When you repeat the records, keep every word exact and drop each picture.

[Dataset records]
══════════════════════════════

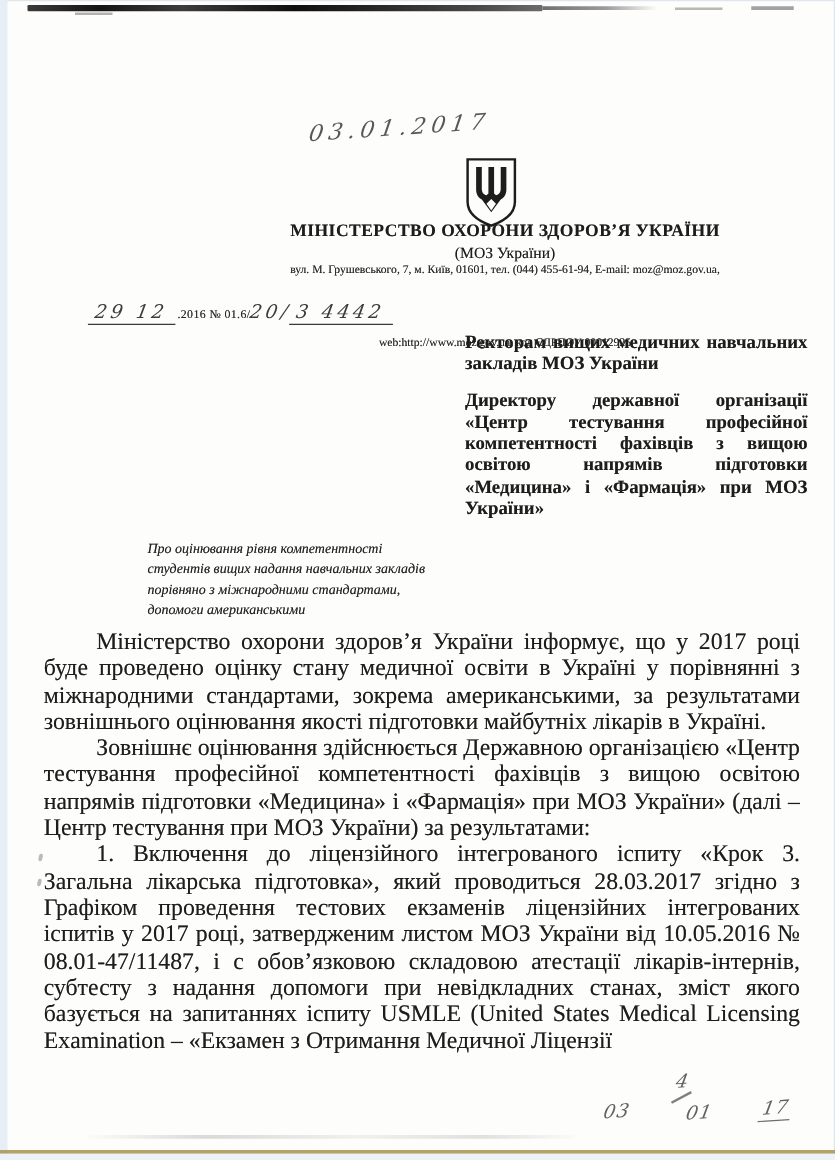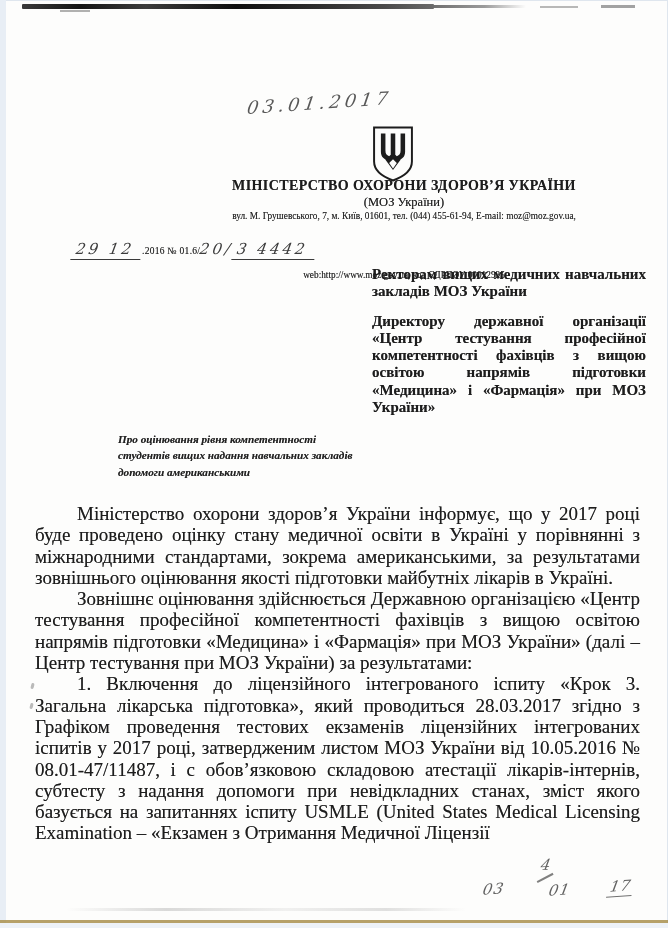--- a/index.html
+++ b/index.html
@@ -59,7 +59,7 @@
   .recipients .rp + .rp { margin-top:12px; }
 
   .subject { position:absolute; left:118px; top:431px; font-size:11.2px;
-    font-style:italic; line-height:16.4px; color:#222;font-weight:bold; }
+    font-style:italic; line-height:16.4px; color:#222; }
   .subject span { display:block; }
 
   .body-text { position:absolute; left:35px; top:503px; width:605px;

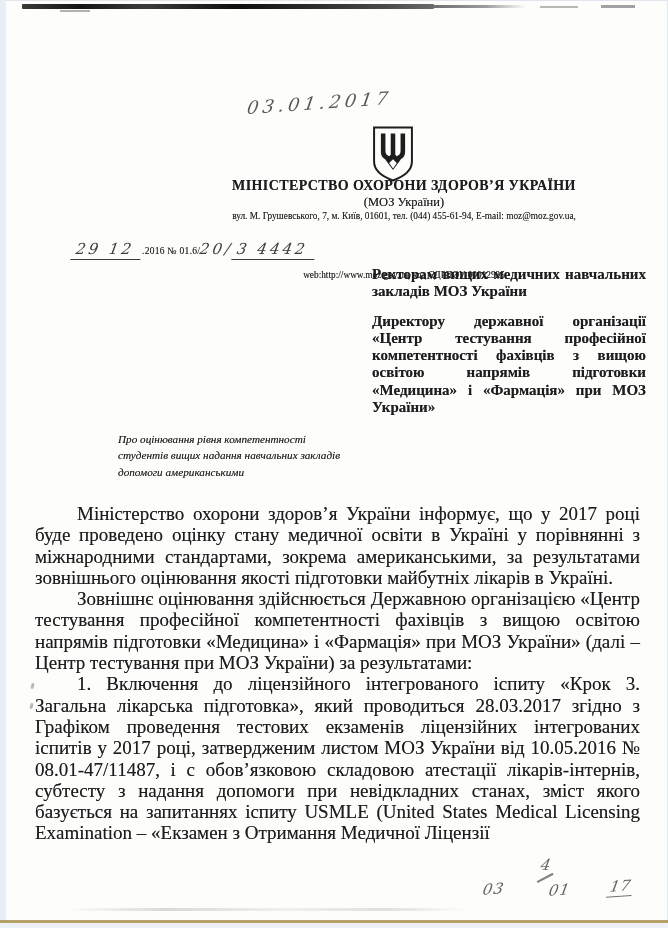--- a/index.html
+++ b/index.html
@@ -119,6 +119,7 @@
   <div class="subject doc-text">
     <span>Про оцінювання рівня компетентності</span>
     <span>студентів вищих надання навчальних закладів</span>
+    <span>порівняно з міжнародними стандартами,</span>
     <span>допомоги американськими</span>
   </div>
 

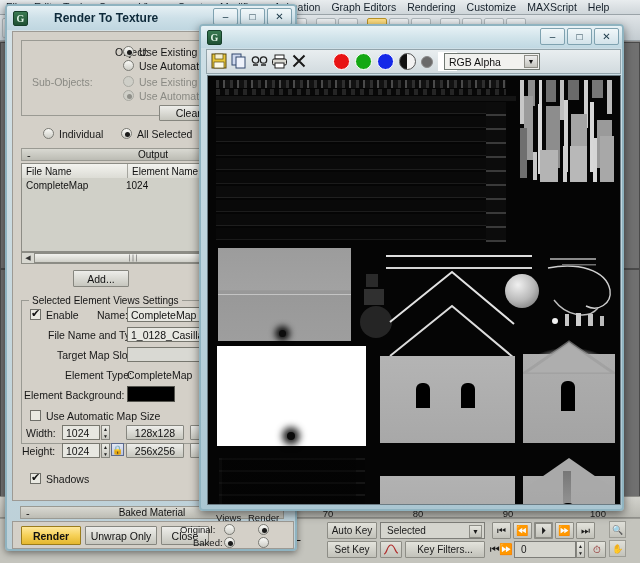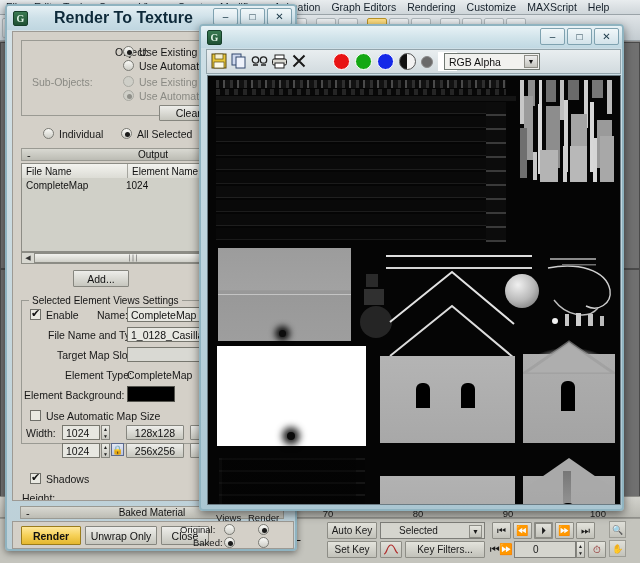--- a/index.html
+++ b/index.html
@@ -115,7 +115,7 @@
     display:flex; align-items:center; justify-content:center;
     margin-right: 6px; font-family:"Liberation Serif", serif;
   }
-  .rtt-title { font-size: 16px; color: #0e2a3a; font-weight: bold; padding-left: 20px; }
+  .rtt-title { font-size: 12px; color: #0e2a3a; font-weight: bold; padding-left: 20px; }
   .wbtns { position:absolute; right:3px; top:2px; display:flex; gap:2px; }
   .wbtn {
     width: 25px; height: 17px; border:1px solid #7fa2b0;

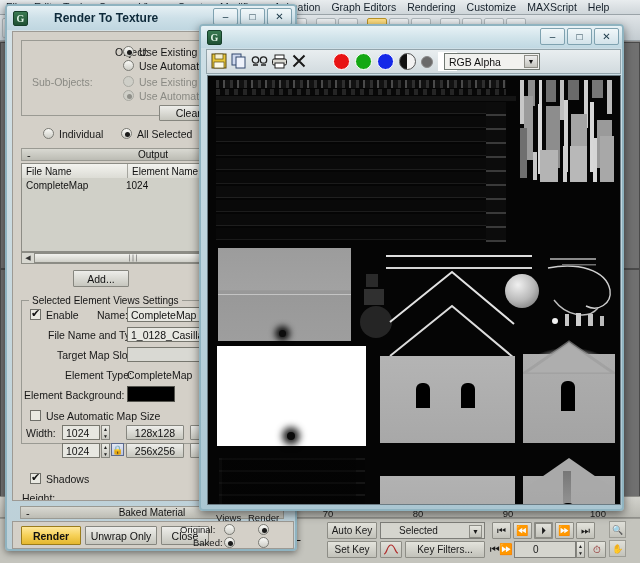--- a/index.html
+++ b/index.html
@@ -490,7 +490,7 @@
       <div class="btn" style="left:113px;top:393px;width:58px;height:15px;">128x128</div>
       <div class="btn" style="left:177px;top:393px;width:58px;height:15px;">512x5</div>
 
-      <div class="lbl" style="left:9px;top:413px;margin-top:47px;">Height:</div>
+      <div class="lbl" style="left:9px;top:413px;">Height:</div>
       <div class="field" style="left:49px;top:411px;width:38px;height:15px;">1024</div>
       <div class="spin" style="left:88px;top:411px;height:15px;">
           <span>▲</span>

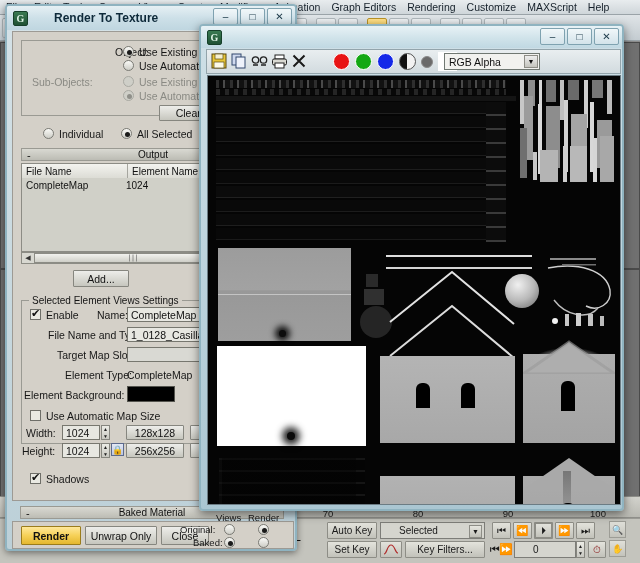--- a/index.html
+++ b/index.html
@@ -71,7 +71,7 @@
   .mini-field {
     border: 1px solid #7d7d78; background: #d5d5ce;
     font-size: 10px; color: #1a1a1a;
-    display: flex; align-items: center; padding-left: 18px;
+    display: flex; align-items: center; padding-left: 6px;
     position: absolute;
   }
   .combo-arrow {

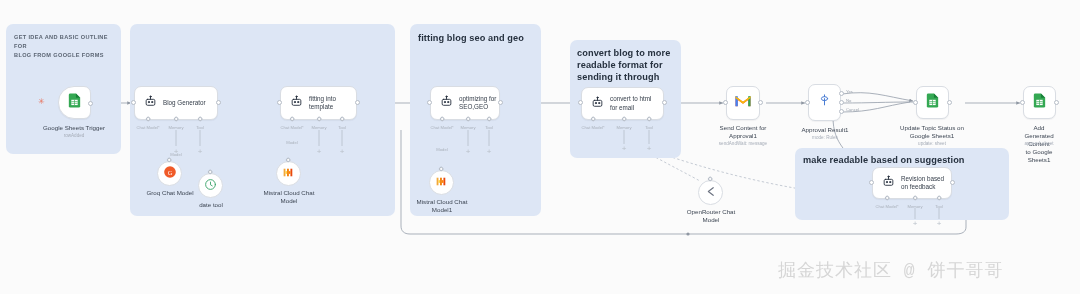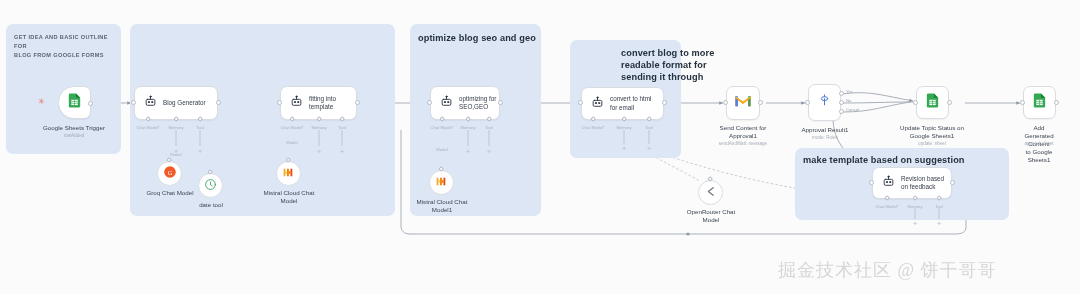--- a/index.html
+++ b/index.html
@@ -319,7 +319,7 @@
 Model</div>
 
   <div class="group" style="left:410px; top:24px; width:131px; height:192px;"></div>
-  <div class="group-title big" style="left:418px; top:33px; width:120px;">optimize blog seo and geo</div>
+  <div class="group-title big" style="left:418px; top:33px; width:120px;">fitting blog seo and geo</div>
 
   <div class="node" style="left:430px; top:86px; width:70px; height:34px;">
     <div class="agent-inner">

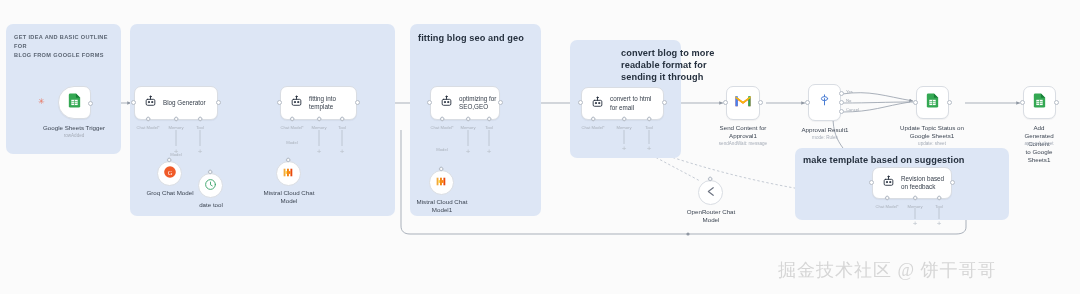--- a/index.html
+++ b/index.html
@@ -370,7 +370,7 @@
 Model1</div>
 
   <div class="group" style="left:570px; top:40px; width:111px; height:118px;"></div>
-  <div class="group-title big" style="left:577px; top:48px; width:104px; white-space:pre-line;margin-left:44px;">convert blog to more
+  <div class="group-title big" style="left:577px; top:48px; width:104px; white-space:pre-line;">convert blog to more
 readable format for
 sending it through</div>
 

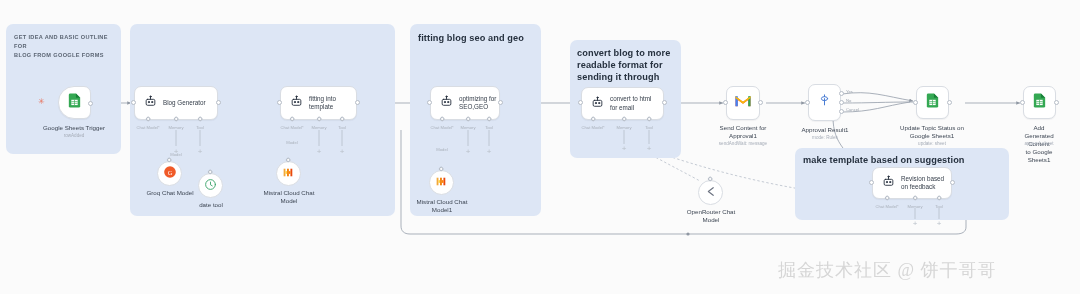--- a/index.html
+++ b/index.html
@@ -493,7 +493,7 @@
   <div class="node-sub" style="left:1039px; top:141px;">append: sheet</div>
 
   <div class="group" style="left:795px; top:148px; width:214px; height:72px;"></div>
-  <div class="group-title big" style="left:803px; top:155px; width:200px;">make template based on suggestion</div>
+  <div class="group-title big" style="left:803px; top:155px; width:200px;">make readable based on suggestion</div>
 
   <div class="node" style="left:872px; top:167px; width:80px; height:32px;">
     <div class="agent-inner">

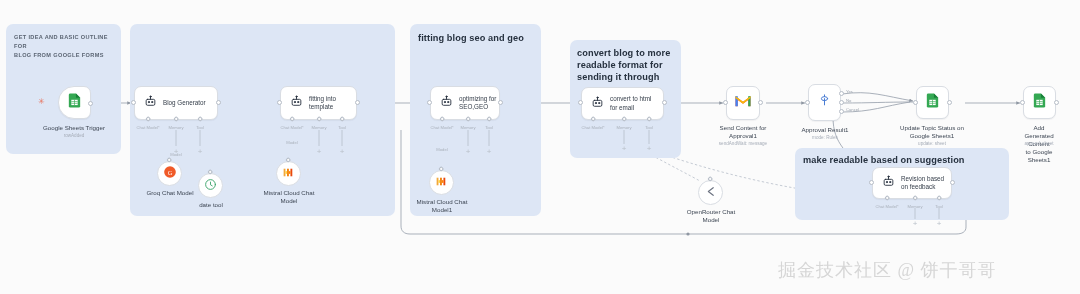--- a/index.html
+++ b/index.html
@@ -128,7 +128,7 @@
     font-size: 18px;
     color: #d6d6d6;
     letter-spacing: 1px;
-    font-family: Liberation Serif, serif;
+    font-family: Liberation Mono, monospace;
     white-space: nowrap;
   }
   .icon { display: block; }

══════════════════════════════

§ **RESULT FOR THIS TASK**
--- a/index.html
+++ b/index.html
@@ -59,7 +59,7 @@
   .recipients .rp + .rp { margin-top:12px; }
 
   .subject { position:absolute; left:118px; top:431px; font-size:11.2px;
-    font-style:italic; line-height:16.4px; color:#222;font-weight:bold; }
+    font-style:italic; line-height:16.4px; color:#222; }
   .subject span { display:block; }
 
   .body-text { position:absolute; left:35px; top:503px; width:605px;

--- a/index.html
+++ b/index.html
@@ -119,6 +119,7 @@
   <div class="subject doc-text">
     <span>Про оцінювання рівня компетентності</span>
     <span>студентів вищих надання навчальних закладів</span>
+    <span>порівняно з міжнародними стандартами,</span>
     <span>допомоги американськими</span>
   </div>
 

--- a/index.html
+++ b/index.html
@@ -115,7 +115,7 @@
     display:flex; align-items:center; justify-content:center;
     margin-right: 6px; font-family:"Liberation Serif", serif;
   }
-  .rtt-title { font-size: 16px; color: #0e2a3a; font-weight: bold; padding-left: 20px; }
+  .rtt-title { font-size: 12px; color: #0e2a3a; font-weight: bold; padding-left: 20px; }
   .wbtns { position:absolute; right:3px; top:2px; display:flex; gap:2px; }
   .wbtn {
     width: 25px; height: 17px; border:1px solid #7fa2b0;

--- a/index.html
+++ b/index.html
@@ -490,7 +490,7 @@
       <div class="btn" style="left:113px;top:393px;width:58px;height:15px;">128x128</div>
       <div class="btn" style="left:177px;top:393px;width:58px;height:15px;">512x5</div>
 
-      <div class="lbl" style="left:9px;top:413px;margin-top:47px;">Height:</div>
+      <div class="lbl" style="left:9px;top:413px;">Height:</div>
       <div class="field" style="left:49px;top:411px;width:38px;height:15px;">1024</div>
       <div class="spin" style="left:88px;top:411px;height:15px;">
           <span>▲</span>

--- a/index.html
+++ b/index.html
@@ -71,7 +71,7 @@
   .mini-field {
     border: 1px solid #7d7d78; background: #d5d5ce;
     font-size: 10px; color: #1a1a1a;
-    display: flex; align-items: center; padding-left: 18px;
+    display: flex; align-items: center; padding-left: 6px;
     position: absolute;
   }
   .combo-arrow {

--- a/index.html
+++ b/index.html
@@ -319,7 +319,7 @@
 Model</div>
 
   <div class="group" style="left:410px; top:24px; width:131px; height:192px;"></div>
-  <div class="group-title big" style="left:418px; top:33px; width:120px;">optimize blog seo and geo</div>
+  <div class="group-title big" style="left:418px; top:33px; width:120px;">fitting blog seo and geo</div>
 
   <div class="node" style="left:430px; top:86px; width:70px; height:34px;">
     <div class="agent-inner">

--- a/index.html
+++ b/index.html
@@ -370,7 +370,7 @@
 Model1</div>
 
   <div class="group" style="left:570px; top:40px; width:111px; height:118px;"></div>
-  <div class="group-title big" style="left:577px; top:48px; width:104px; white-space:pre-line;margin-left:44px;">convert blog to more
+  <div class="group-title big" style="left:577px; top:48px; width:104px; white-space:pre-line;">convert blog to more
 readable format for
 sending it through</div>
 

--- a/index.html
+++ b/index.html
@@ -493,7 +493,7 @@
   <div class="node-sub" style="left:1039px; top:141px;">append: sheet</div>
 
   <div class="group" style="left:795px; top:148px; width:214px; height:72px;"></div>
-  <div class="group-title big" style="left:803px; top:155px; width:200px;">make template based on suggestion</div>
+  <div class="group-title big" style="left:803px; top:155px; width:200px;">make readable based on suggestion</div>
 
   <div class="node" style="left:872px; top:167px; width:80px; height:32px;">
     <div class="agent-inner">

--- a/index.html
+++ b/index.html
@@ -128,7 +128,7 @@
     font-size: 18px;
     color: #d6d6d6;
     letter-spacing: 1px;
-    font-family: Liberation Serif, serif;
+    font-family: Liberation Mono, monospace;
     white-space: nowrap;
   }
   .icon { display: block; }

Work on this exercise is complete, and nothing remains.